God, I HATE writing these things, don't you? I never know-- Is it first person, or third person Bob Dole? Are we supposed to be philosophical like George Bushy, or spend all of our time and energy trying to be more clever than the other guy, like Julia Roberts? AS A RESULT OF THE PRESSURE, THE VOICES INSIDE MY HEAD HAVE NOW BECOME STAND OFF-ISH.

At first, I was going to be all intellijent and sound prophound regarding my breif career as a child prodigee; How I was discovered in music at the age of 10 with a four-octafe range in my voice and perfect pitch, playen fifteen instruments with no training.

But then I said, NO. Where do I draw the line? At the forteeeenth instrument.

Then I was going to talk about how Ive' written and arranged music for year's, have a real live jazz trumpet degree, and as a result of my music degree am now a stand-up comedienenenne.

But again: I saidno. Even *I* lost interest after that one,

You will say that Im now working as a professional television/stage actress and have a very successful career as a reject I've have sitcoms on NBC and then beeen rejected for the lead in a CBS drama and Adam Sandler rejected me for the female led in his movie.

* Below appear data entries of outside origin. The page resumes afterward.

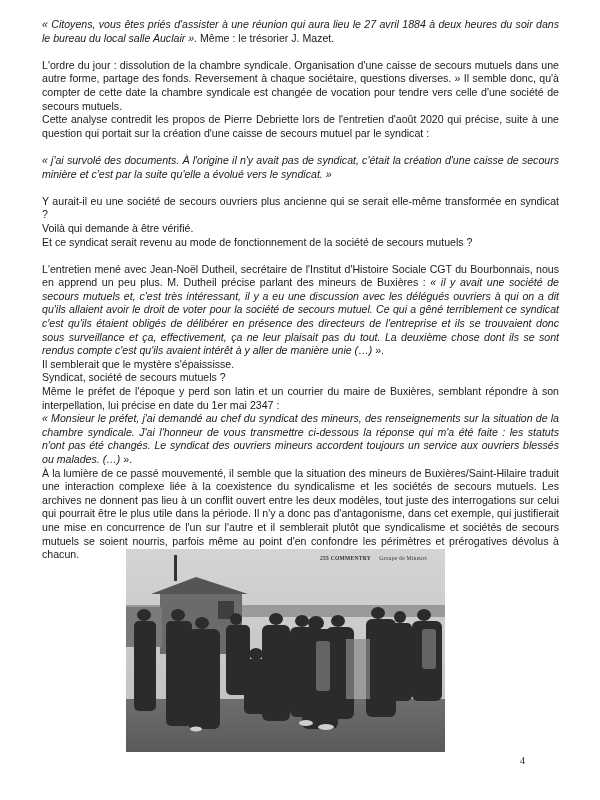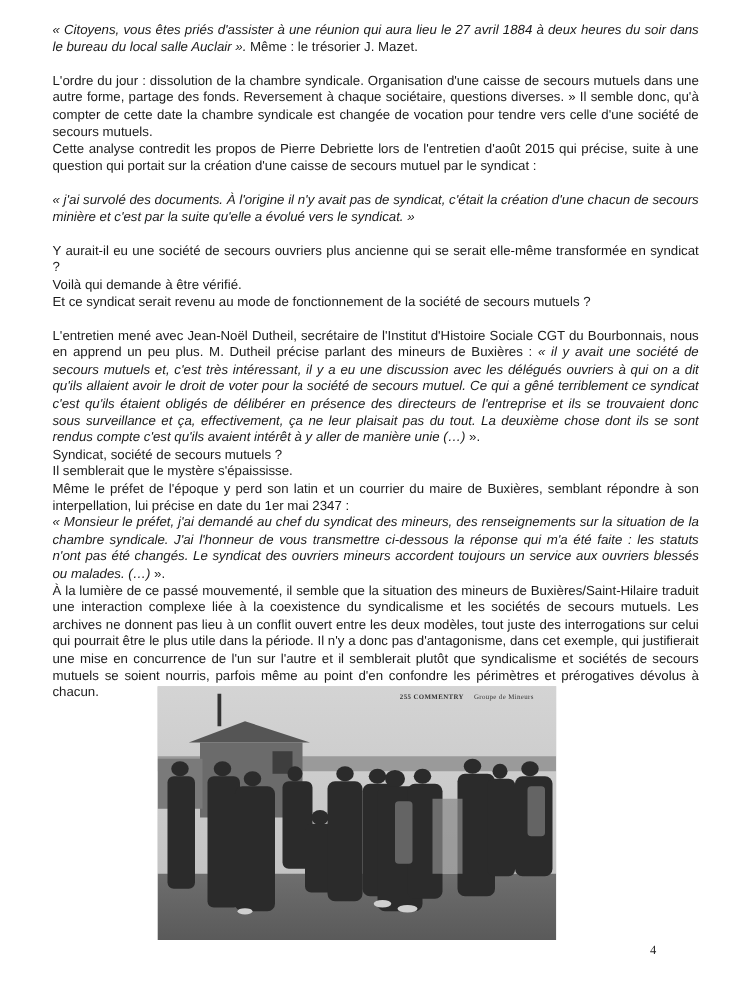"Cette analyse contredit les propos" span { text: 2015 -> 2020 }
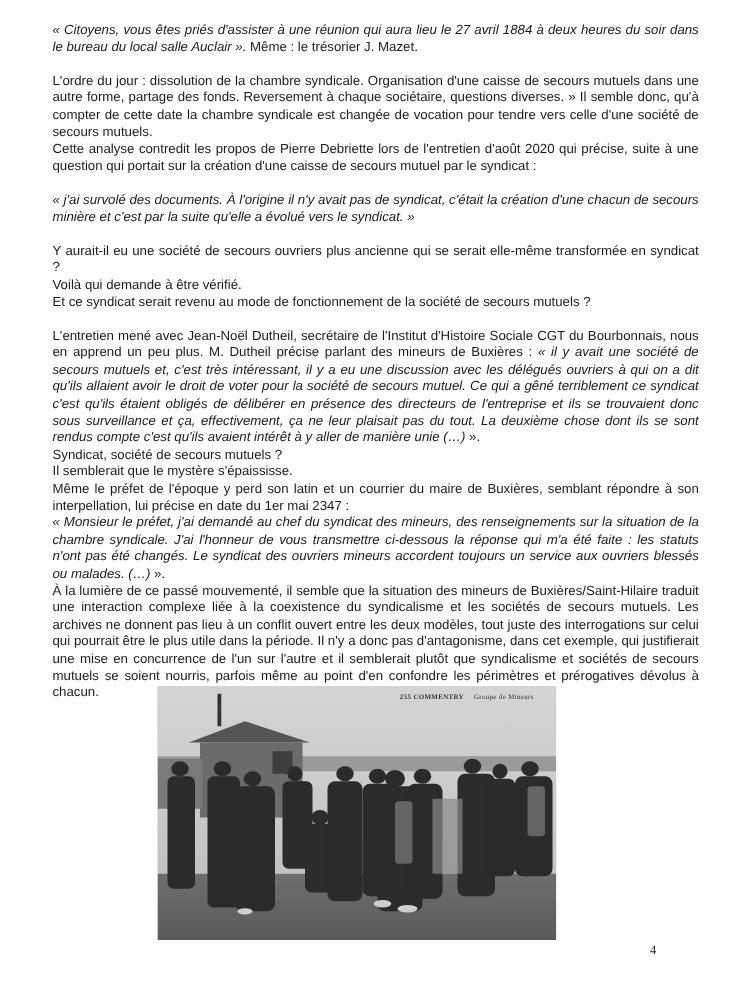"« j'ai survolé des documents." em { text: chacun -> caisse }
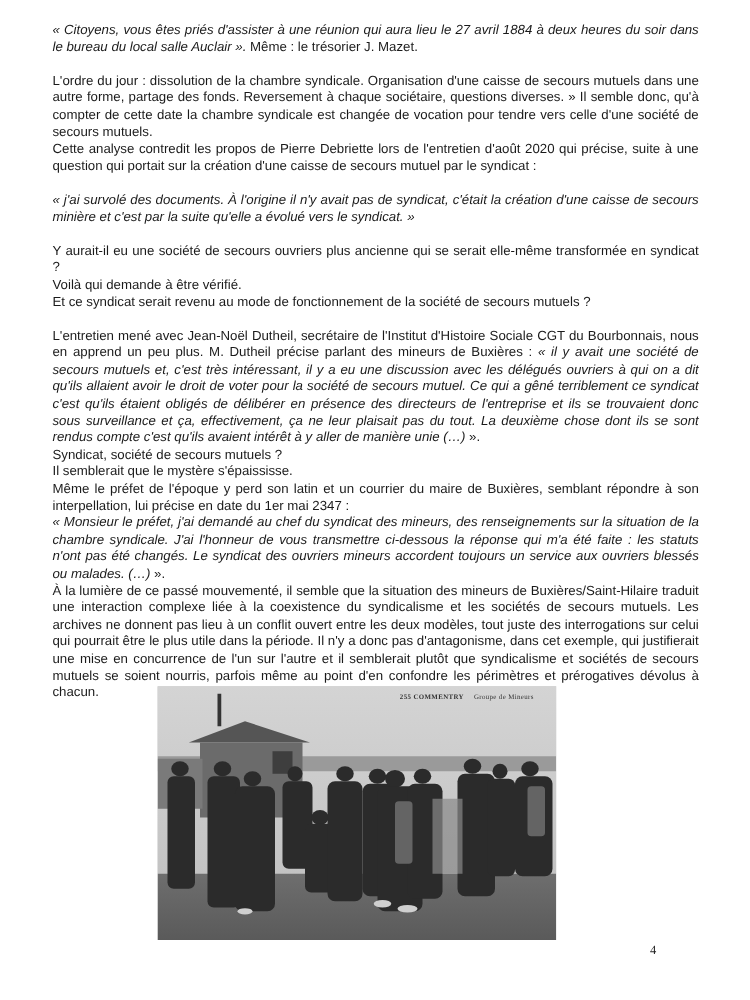"Syndicat, société de secours mutuels" p { order: before "Il semblerait que le mystère" -> after "Il semblerait que le mystère" }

A nasty side-effect of becoming a stand-up, was needing to learn how to rite my own material. That morfsed into my wanting to rite and preform my own one-woman show,-- so I have currently taking a break from acting to learn how to write

My current heros is Anopholes, but only cause his hair is better, and my mother. I know so much about downers that I'm just waiting for them to come out with the Pharmaceutical version of Trivial Pursuit

I worship Peter Gabriel and want to marry Roland Orzabal, but only because Jimmy Stewart is now dead. Love jane Austen, and Steve Martin. Comedically, I pray to Paul Lynde's spirit for guidance three times each day while facing Tim Conway in the north and Wang Chunging with Steven Webber on Wings reruns in the background.

I live alone with my Golden Retriever and three cats.
My Mantra: I'm just THIS close, from gettin in a tower, and hurtin some people. Probably as a result of living alone for too long.

Animal rights activist. I wish I were tall, lived in England, and was a penguin. I believe Opus Croakus of Bloom County is alive and well and living in the trailer park down the road.

I am afraid of monocles, and get a psychic pain between my shoulder blades when it turns shady.

My hobbies are CAT scans and explosives.

I am disturbed.

But I think the wriitings' going well. Dont you?